The river leaves the Tibet region at a height of about 3500 m and crosses the main Himalayan ranges. Leaving their rain shadow, the river's flow increases substantially in the monsoonal climate of east Nepal. The landscape south of the border tends to be steep with less than 15 percent of the area having a sustained slope of less than 15° and is strongly dissected by stream channels.
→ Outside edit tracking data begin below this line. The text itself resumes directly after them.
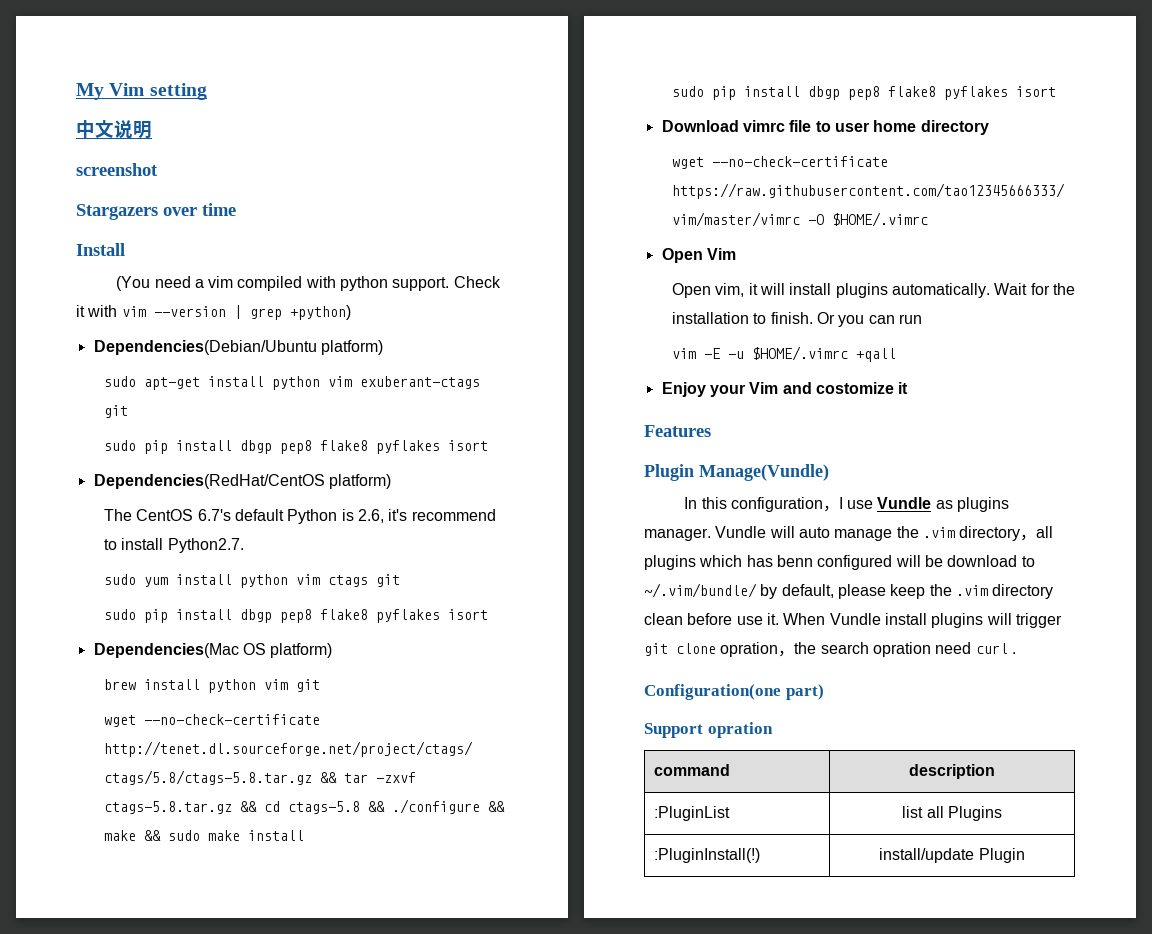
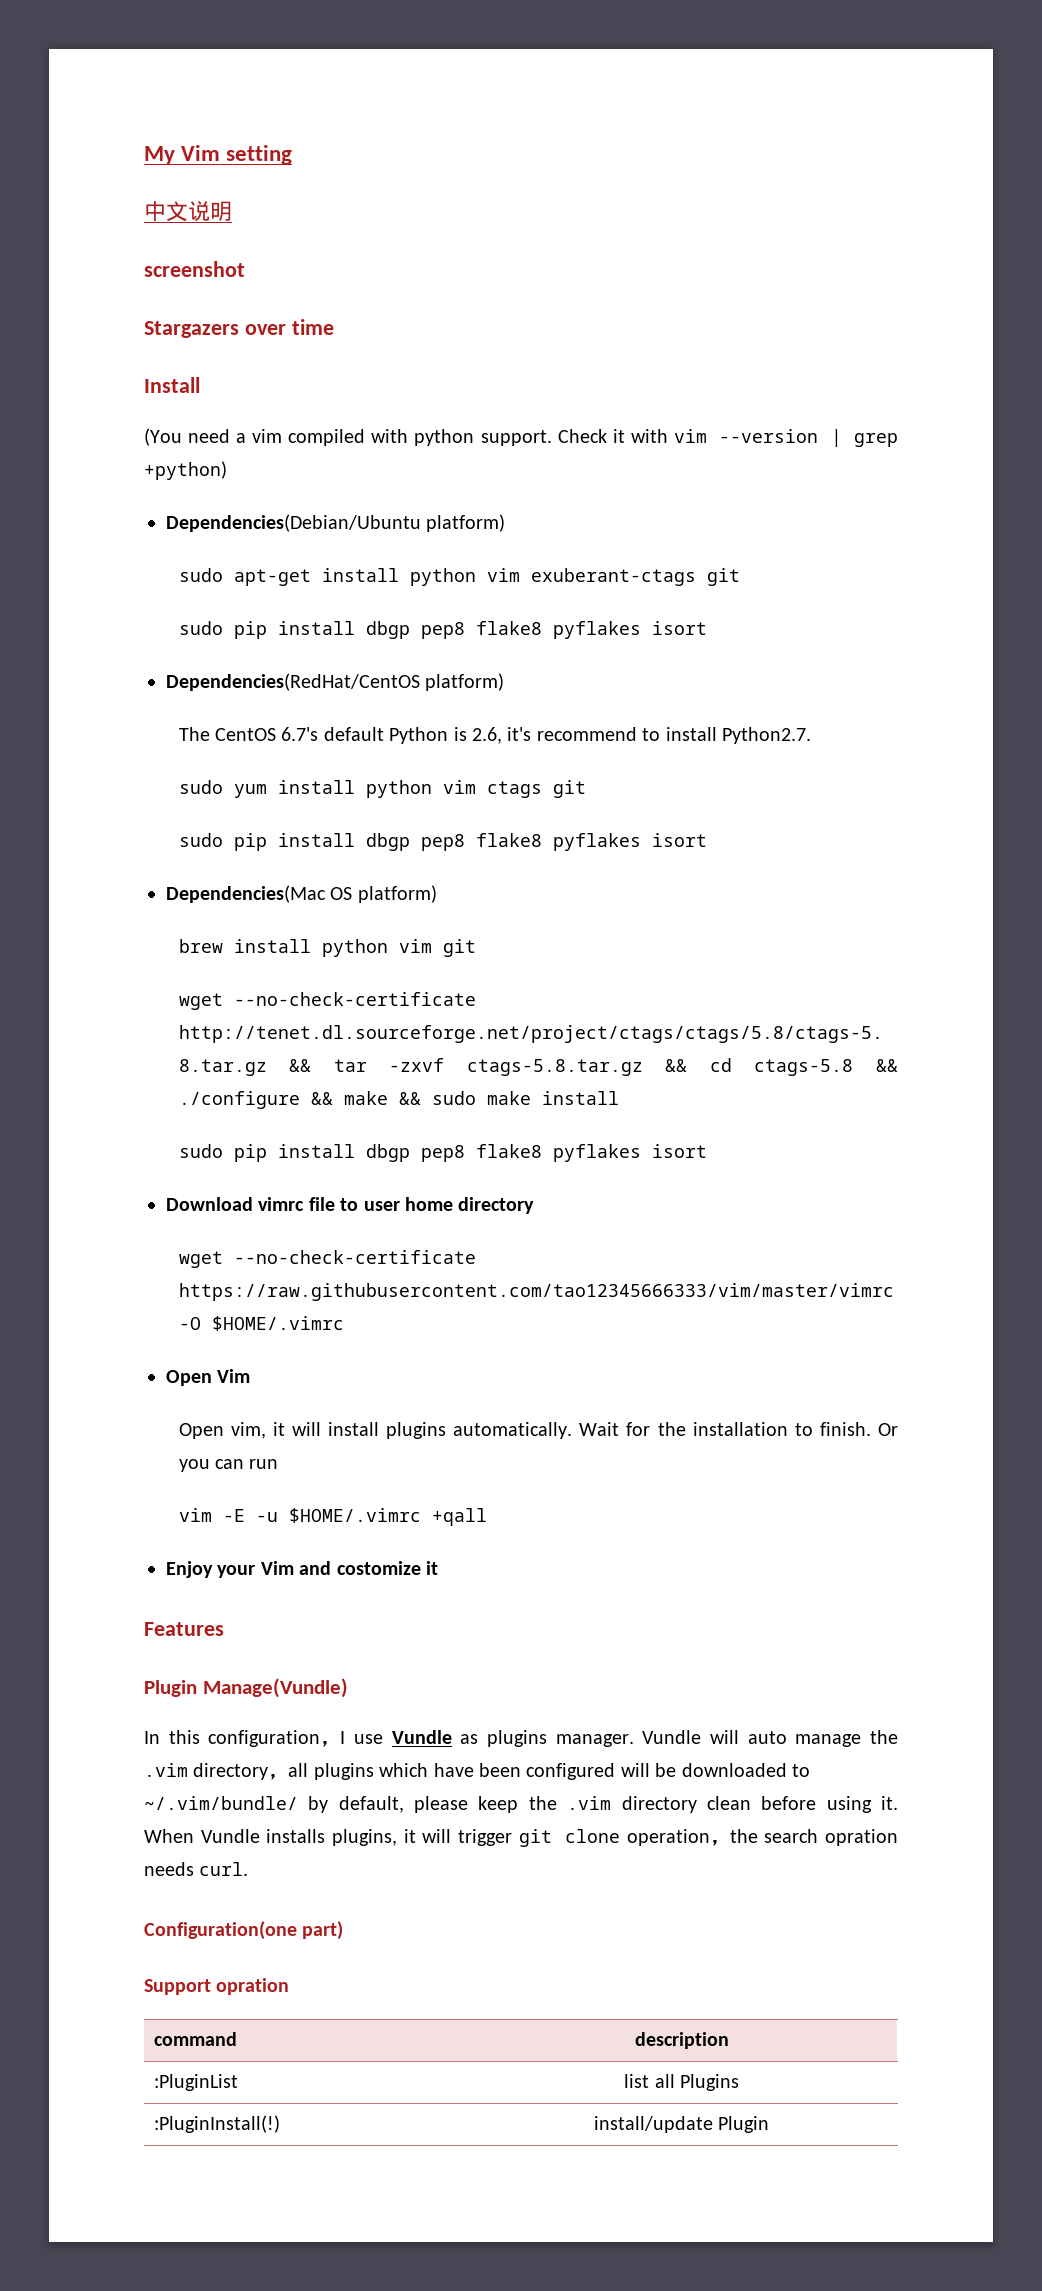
[746,555,813,567] has benn -> [433,1763,521,1777] have been
[947,555,1018,567] download -> [681,1763,787,1777] downloaded
[736,616,763,625] use -> [826,1796,872,1813] using
[884,613,984,628] install plugins -> [266,1829,416,1846] installs plugins, it
[720,642,779,657] opration -> [626,1829,710,1846] operation
[935,642,1016,654] need curl . -> [144,1862,249,1876] needs curl.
Many of the hill slopes are structurally unstable, and the region is seismically active. The August 1988 Nepal earthquake, with an epicentre around 50 km south of the Arun basin, had a moment magnitude of 6.9 and resulted in more than 100 deaths in the basin alone.

The northern third of the Nepalese portion of the Arun basin supports a rich, though human-modified, forest of mixed hardwoods, Chir pine, fir, and rhododendron at elevations of over 1000 m. The vegetation in the southern two-thirds of the area has been extensively modified for subsistence agriculture. Most of the half million people in the Arun basin live in this southern area between 300 m and 1000 m in widely scattered villages near the slopes they farm.